Wes Moore’s new book is an oral and social history of the uprising in Baltimore after police killed Freddie Gray in 2015. It is told through the stories of seven lives, interwoven and intersected, as they were lived out on the ground from April 25 through the the 29th, “the most dramatic period of the unrest” in the city after Gray was pronounced dead at the Shock Trauma Center of the University of Maryland Medical Center. But the trauma didn’t begin or end there. One of the lives Moore tells us of is lived by a woman named Tawanda Jones, whose brother Tyrone West was also killed by the Baltimore police, two years before Gray, and whose death, when an independent review of his autopsy was done, concluded it to be the result of “positional asphyxia.” Perhaps if we’d heard his name as his sister called it out through her bullhorn on the streets of Baltimore every week since his death, George Floyd and so many others would still be alive today. That is a hypothetical scenario that is painful to contemplate, but here are some very real ones Moore points out that are just as painful.

"What happens when your political representatives seem to be more concerned with the interests of the wealthy and already powerful and are careless or contemptuous in the face of genuine human pain and distress? And what happens when the people who are paid to protect you are your predators? Your institutions of support become your captors. Your saviors become your jailers."

Wes Moore runs one of the largest and most “quantifiably effective” philanthropies working to reduce poverty in this country. And yet, he acknowledges our individual efforts, even as large as his, are insufficient, that we need collective action and institutional change.
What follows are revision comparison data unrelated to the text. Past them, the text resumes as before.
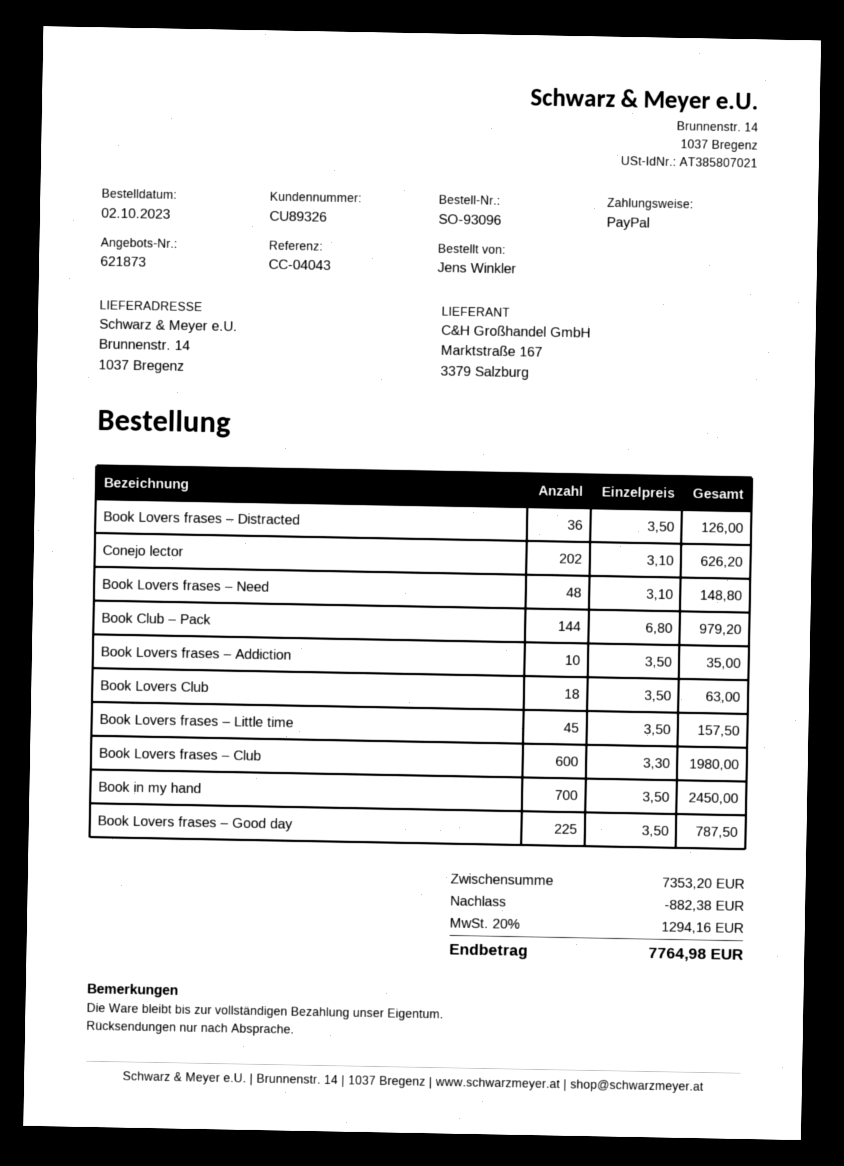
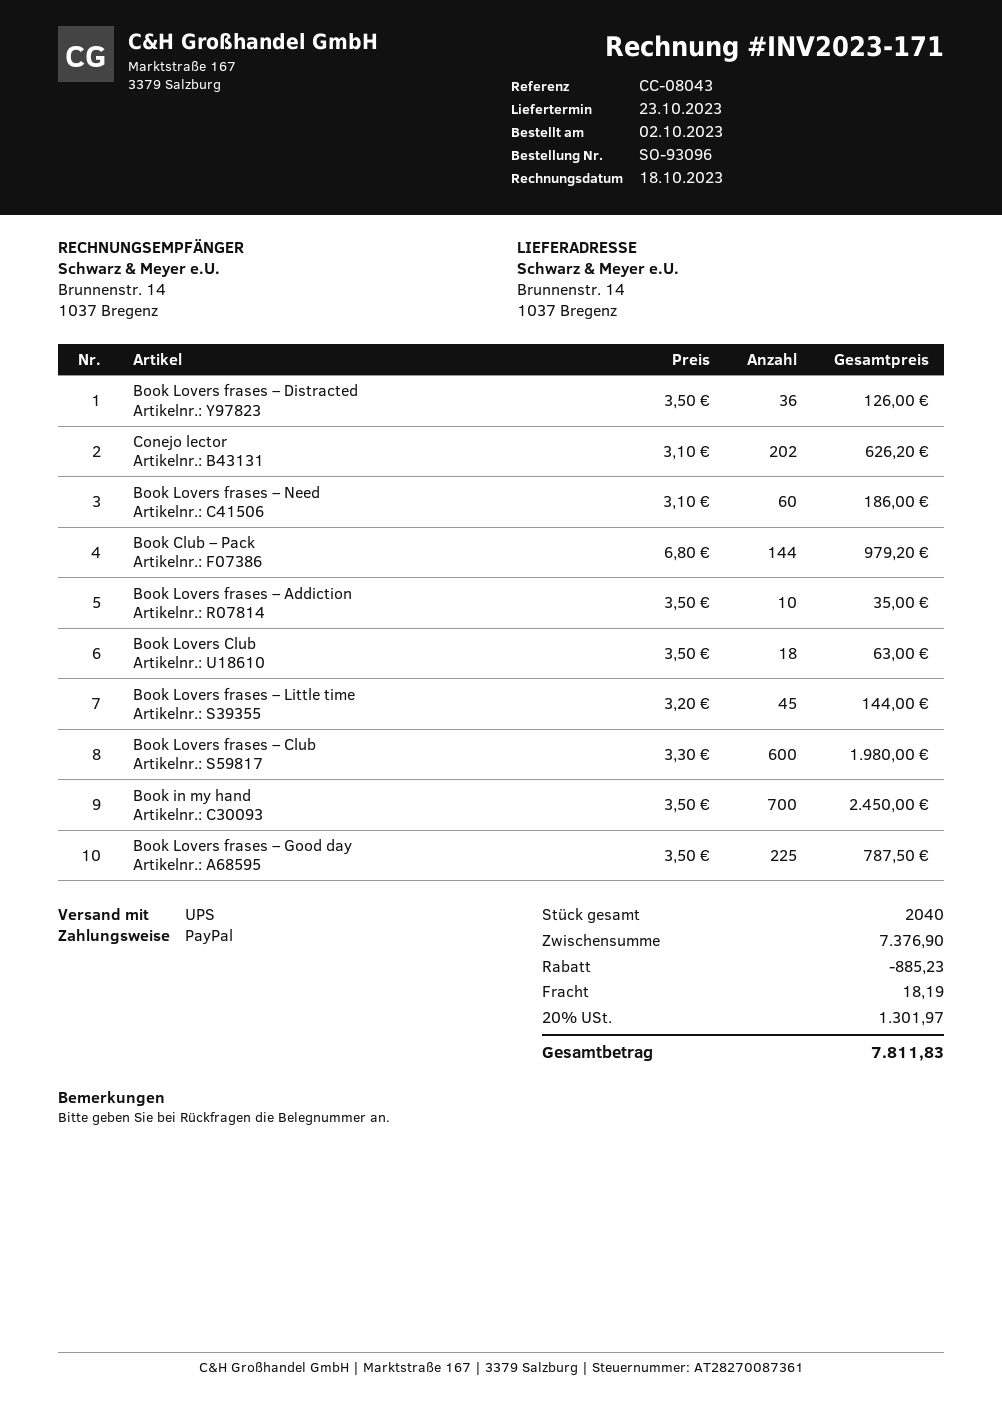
reference: CC-04043 -> CC-08043
Book Lovers frases – Need: 48 x 3.10 = 148.80 -> 60 x 3.10 = 186.00
Book Lovers frases – Little time: 45 x 3.50 = 157.50 -> 45 x 3.20 = 144.00
subtotal: 7353.20 -> 7376.90
discount: 882.38 -> 885.23
shipping: none -> 18.19
tax: 20% = 1294.16 -> 20% = 1301.97
total: 7764.98 -> 7811.83

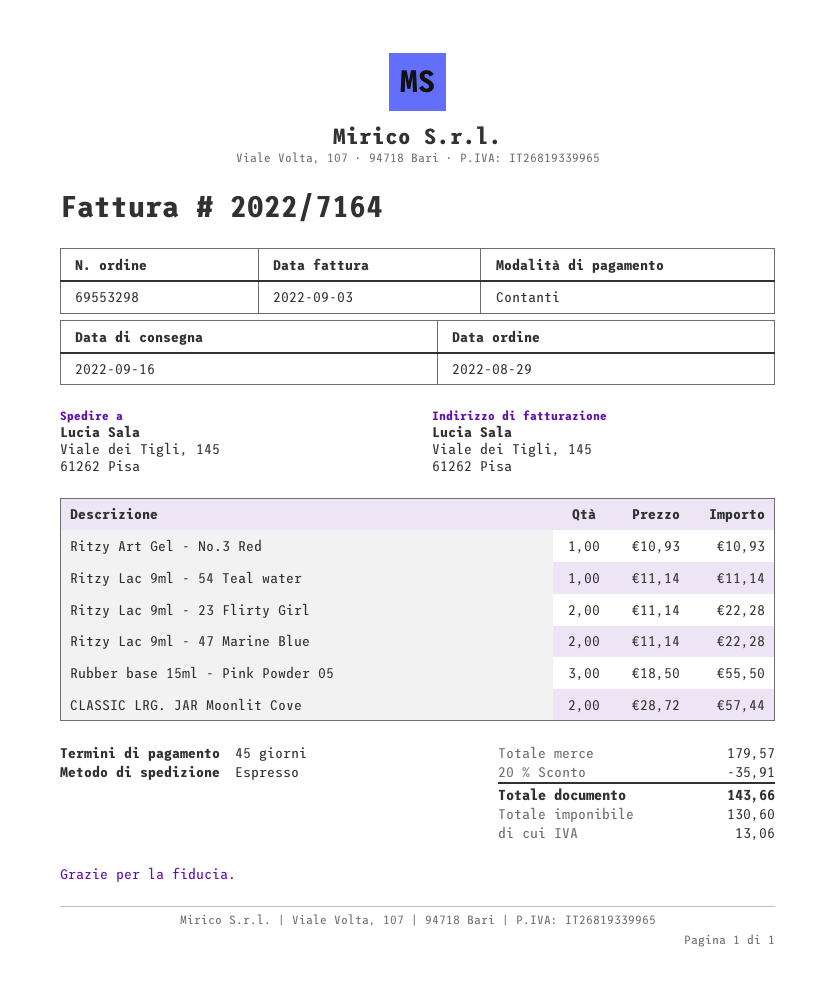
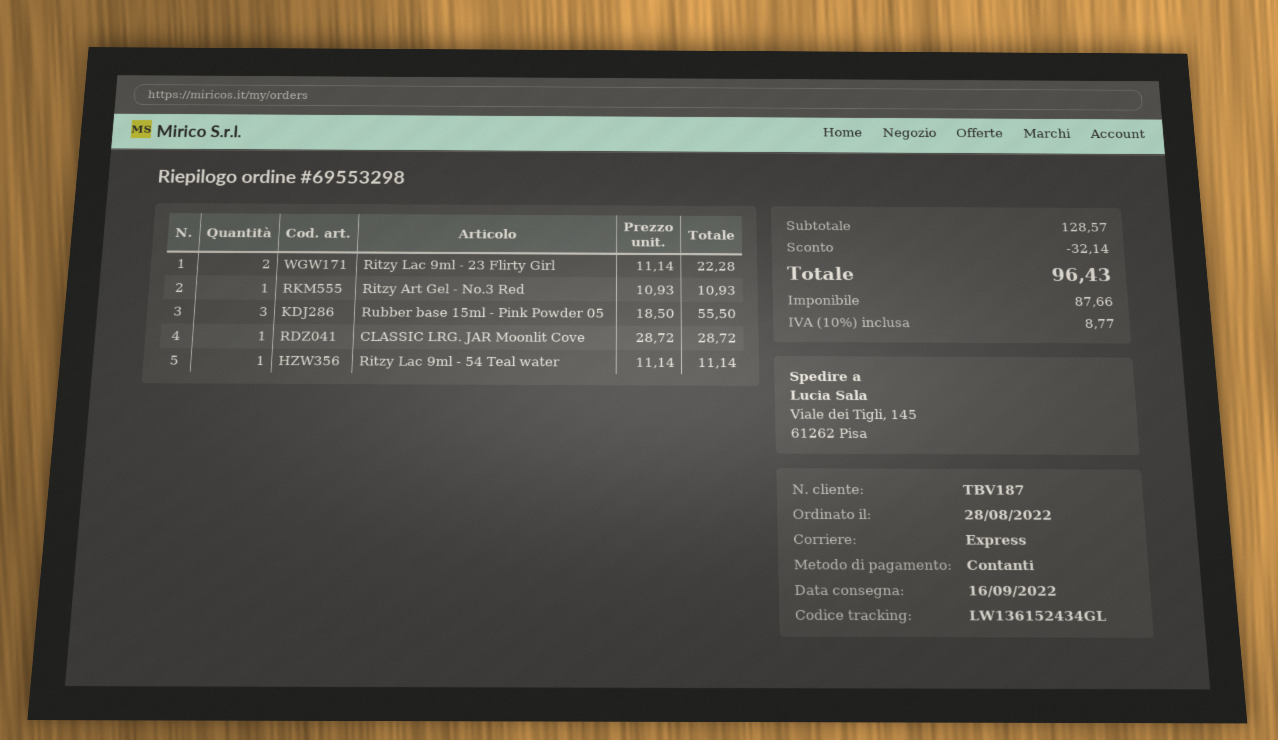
order date: 2022-08-29 -> 2022-08-28
Ritzy Lac 9ml - 47 Marine Blue: 2 x 11.14 = 22.28 -> none
CLASSIC LRG. JAR Moonlit Cove: 2 x 28.72 = 57.44 -> 1 x 28.72 = 28.72
subtotal: 179.57 -> 128.57
discount: 35.91 -> 32.14
net: 130.60 -> 87.66
tax: 13.06 -> 8.77
total: 143.66 -> 96.43

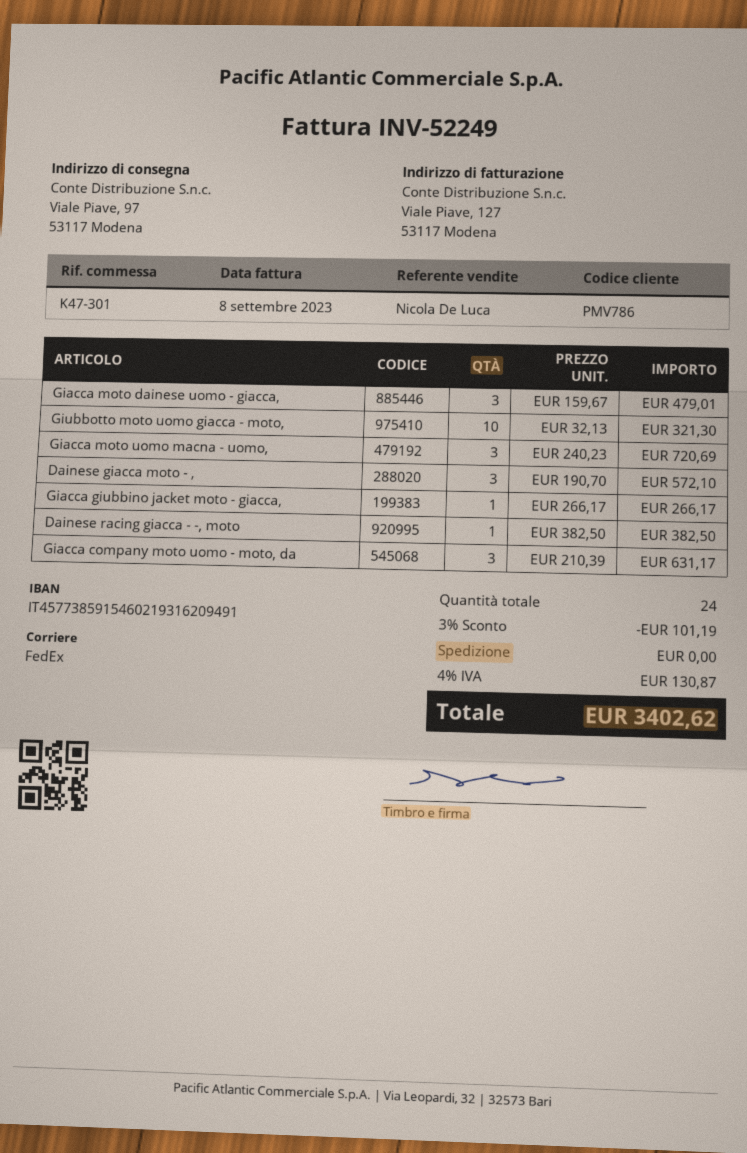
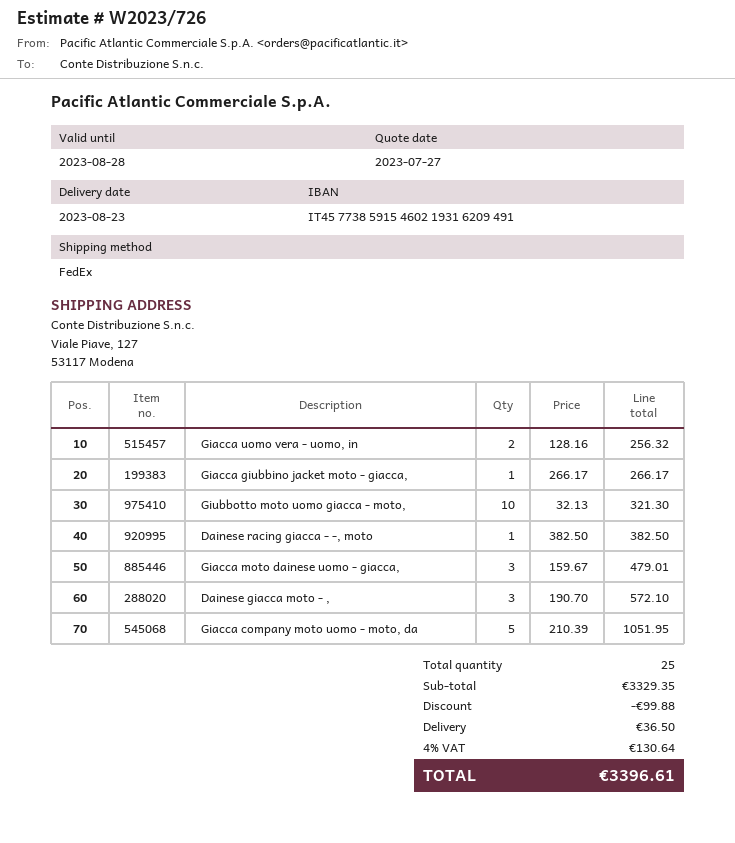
ship to: Viale Piave, 97, 53117 Modena -> Viale Piave, 127, 53117 Modena
Giacca moto uomo macna - uomo,: 3 x 240.23 = 720.69 -> none
Giacca company moto uomo - moto, da: 3 x 210.39 = 631.17 -> 5 x 210.39 = 1051.95
Giacca uomo vera - uomo, in: none -> 2 x 128.16 = 256.32
total quantity: 24 -> 25
discount: 101.19 -> 99.88
shipping: 0.00 -> 36.50
tax: 4% = 130.87 -> 4% = 130.64
total: 3402.62 -> 3396.61

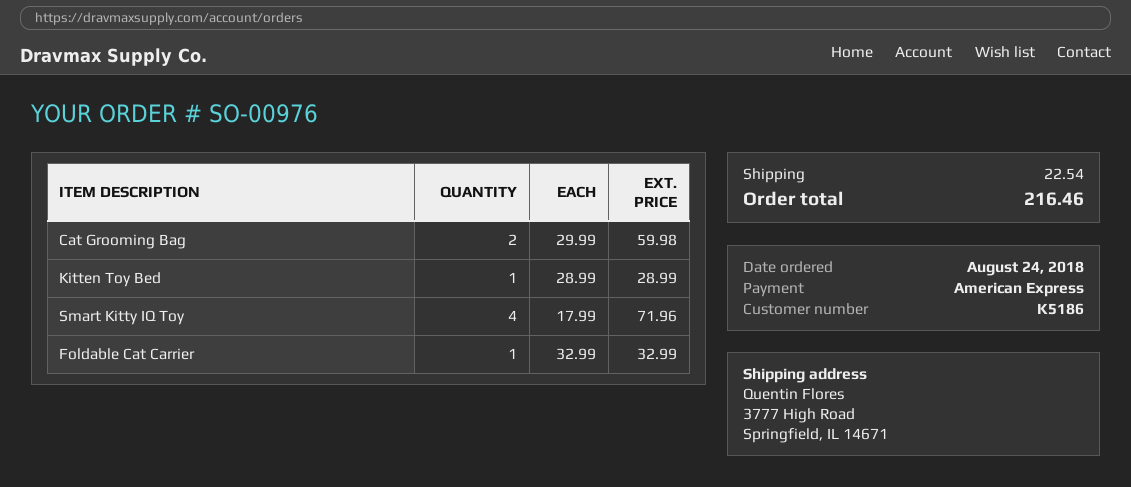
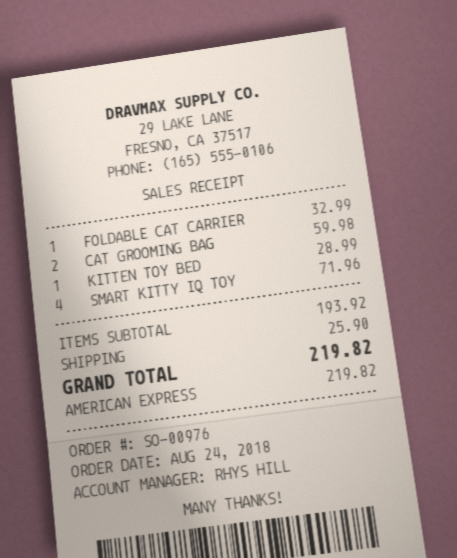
shipping: 22.54 -> 25.90
total: 216.46 -> 219.82

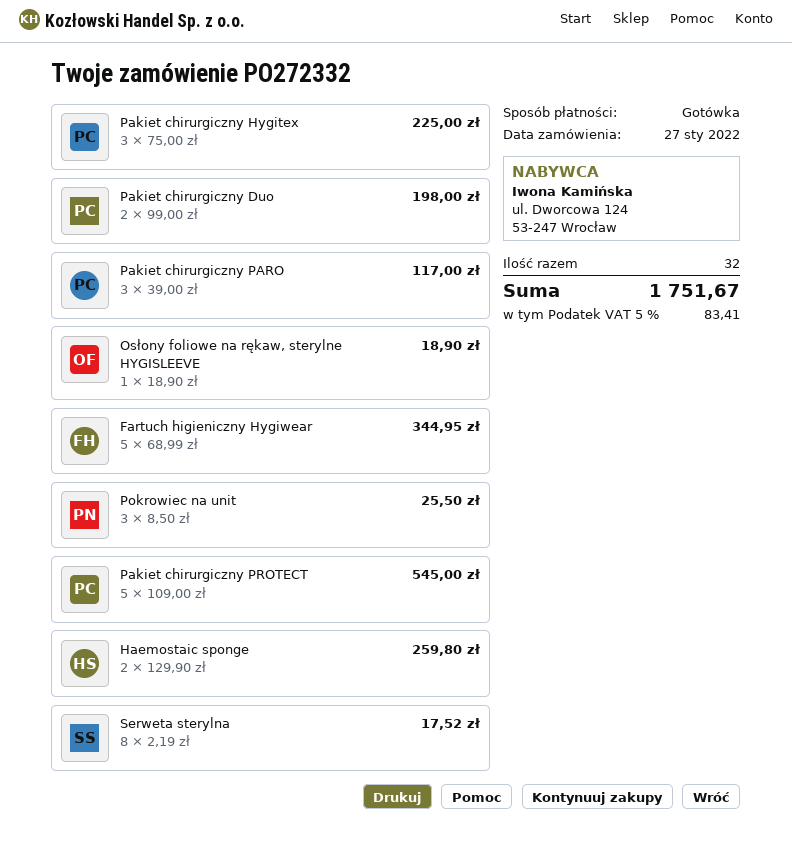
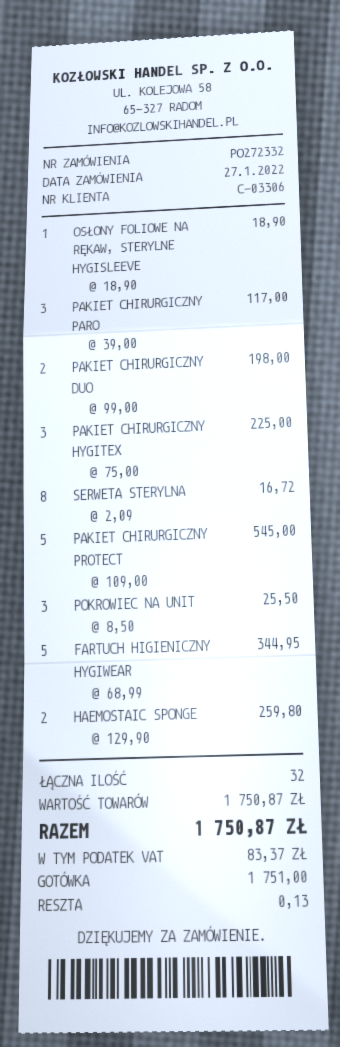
Serweta sterylna: 8 x 2.19 = 17.52 -> 8 x 2.09 = 16.72
tax: 83.41 -> 83.37
total: 1751.67 -> 1750.87

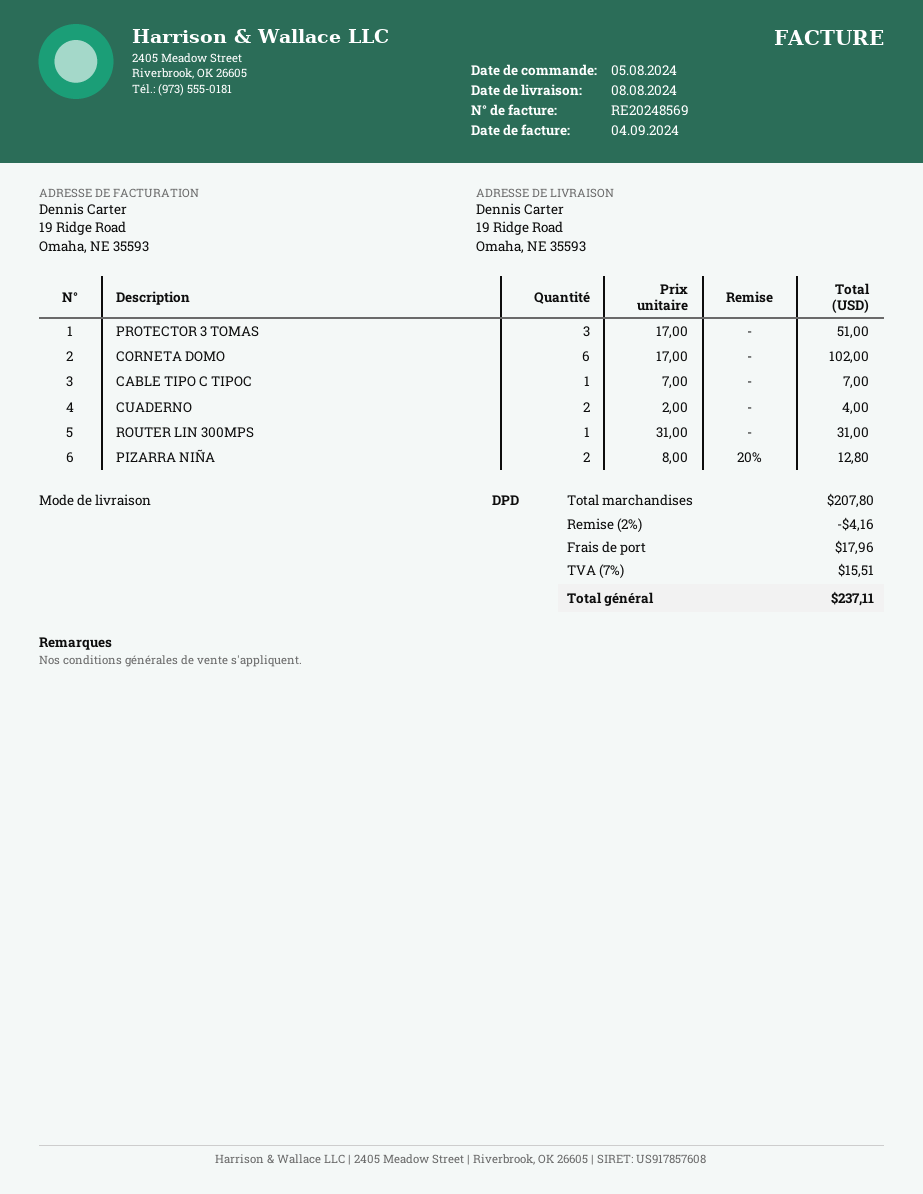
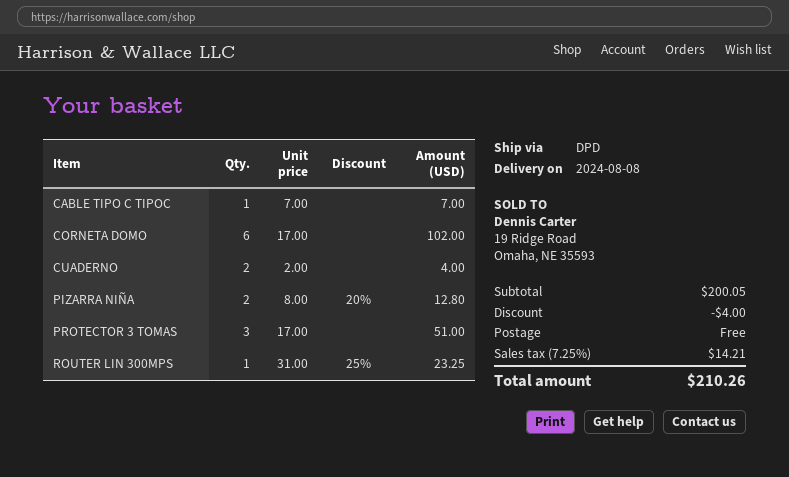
ROUTER LIN 300MPS: 1 x 31.00 = 31.00 -> 1 x 31.00 - 25% = 23.25
subtotal: 207.80 -> 200.05
discount: 4.16 -> 4.00
shipping: 17.96 -> 0.00
tax: 7% = 15.51 -> 7.25% = 14.21
total: 237.11 -> 210.26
He knows his own story of overcoming poverty often lets people “believe that individual effort could overcome obstacles, so they wouldn’t have to think too hard about systems, structures, and policies that make stories like [his] so rare.” So, he believes:

"Our collective pursuit of justice must be as aggressive and intentional as the systemwide injustice that we now encounter."

Wes Moore’s Five Days is perfectly—though perhaps tragically—timed. The stories and voices he shares need to be heard and amplified as they echo the moment we are now in, of the systemic injustice that we’ve been stuck in since the founding of this country. The world itself is not ending. An old world is ending, and a new one is being born. We all need to be as present as possible in its midwifery, to support and speak up for each other and a better day. (DJJS)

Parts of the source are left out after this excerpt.